*WHAT THIS TASK INVOLVES*
The whole listing, please: repeat it exactly, with the pictures left out.

══════════

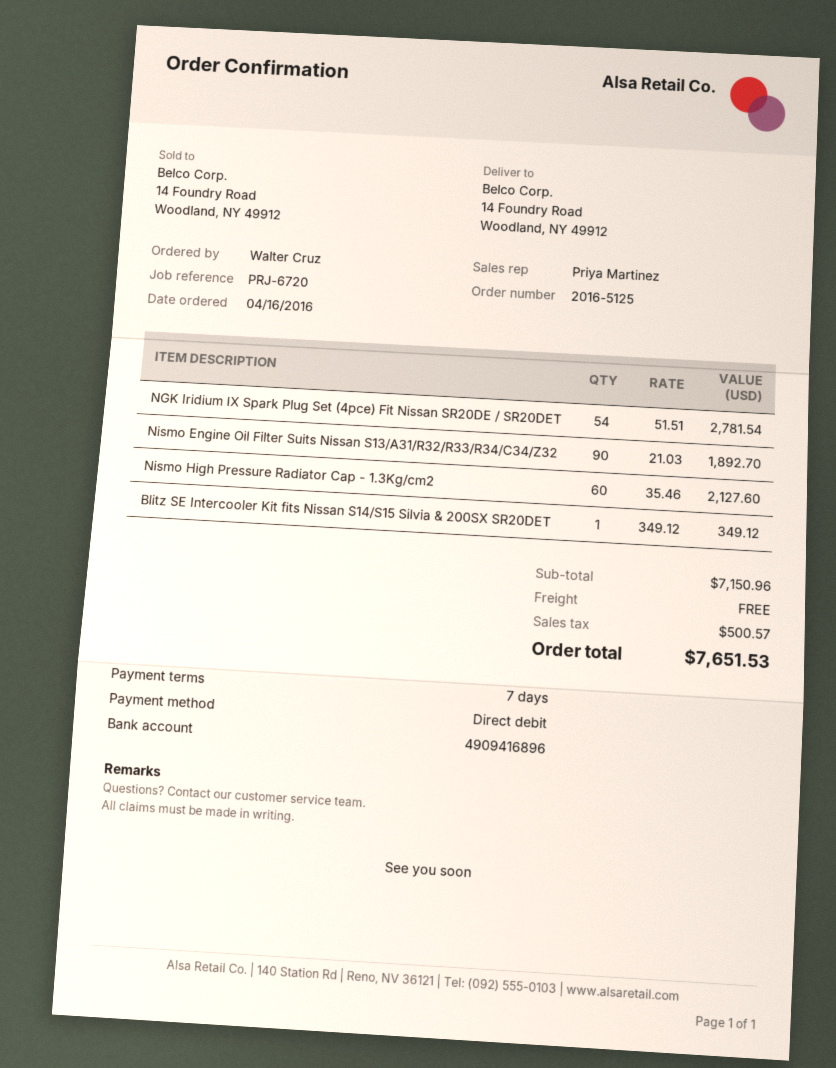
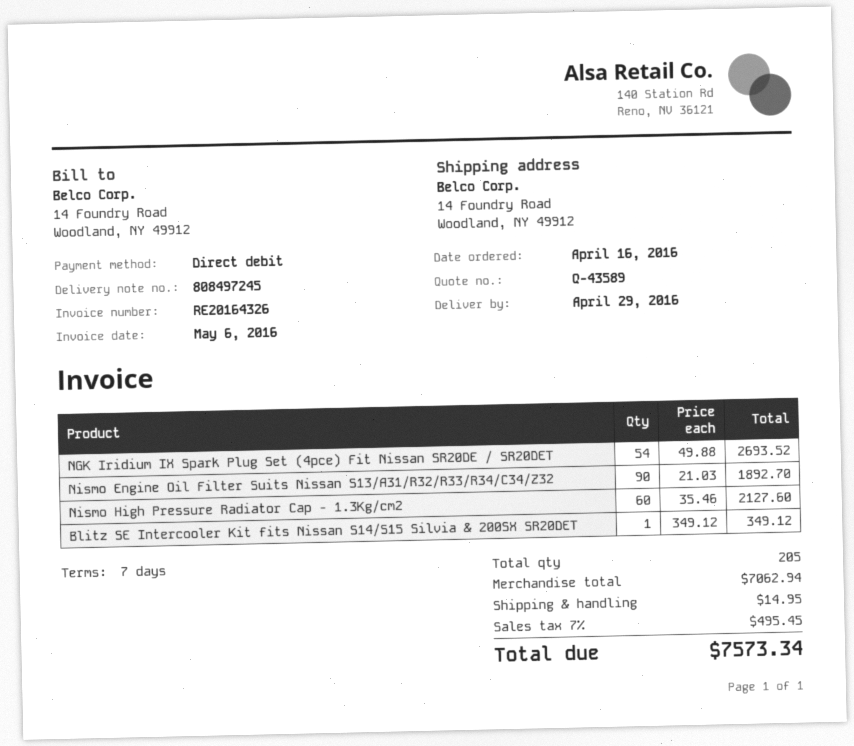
NGK Iridium IX Spark Plug Set (4pce) Fit Nissan SR20DE / SR20DET: 54 x 51.51 = 2781.54 -> 54 x 49.88 = 2693.52
subtotal: 7150.96 -> 7062.94
shipping: 0.00 -> 14.95
tax: 500.57 -> 495.45
total: 7651.53 -> 7573.34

══════════

*YOUR SOLUTION*
NGK Iridium IX Spark Plug Set (4pce) Fit Nissan SR20DE / SR20DET: 54 x 51.51 = 2781.54 -> 54 x 49.88 = 2693.52
subtotal: 7150.96 -> 7062.94
shipping: 0.00 -> 14.95
tax: 500.57 -> 495.45
total: 7651.53 -> 7573.34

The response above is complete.